SOURCE RECORDS »
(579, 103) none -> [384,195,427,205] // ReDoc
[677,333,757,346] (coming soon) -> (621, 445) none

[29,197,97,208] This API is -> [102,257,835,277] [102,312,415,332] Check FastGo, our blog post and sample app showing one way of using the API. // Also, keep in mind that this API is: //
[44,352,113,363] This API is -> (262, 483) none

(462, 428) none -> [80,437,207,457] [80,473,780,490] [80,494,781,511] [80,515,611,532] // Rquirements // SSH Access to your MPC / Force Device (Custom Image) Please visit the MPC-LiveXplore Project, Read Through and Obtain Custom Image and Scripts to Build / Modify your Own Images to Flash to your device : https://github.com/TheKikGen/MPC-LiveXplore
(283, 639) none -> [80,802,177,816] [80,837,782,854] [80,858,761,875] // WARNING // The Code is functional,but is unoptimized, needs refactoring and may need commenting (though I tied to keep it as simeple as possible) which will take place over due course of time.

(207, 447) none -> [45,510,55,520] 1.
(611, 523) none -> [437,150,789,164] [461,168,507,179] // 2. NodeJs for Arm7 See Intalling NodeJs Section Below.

ASSIGNED TASK »
Each line of the data that holds "This" should be copied.

REPLY »
[29,197,97,208] This API is -> [102,257,835,277] [102,312,415,332] Check FastGo, our blog post and sample app showing one way of using the API. // Also, keep in mind that this API is: //
[44,352,113,363] This API is -> (262, 483) none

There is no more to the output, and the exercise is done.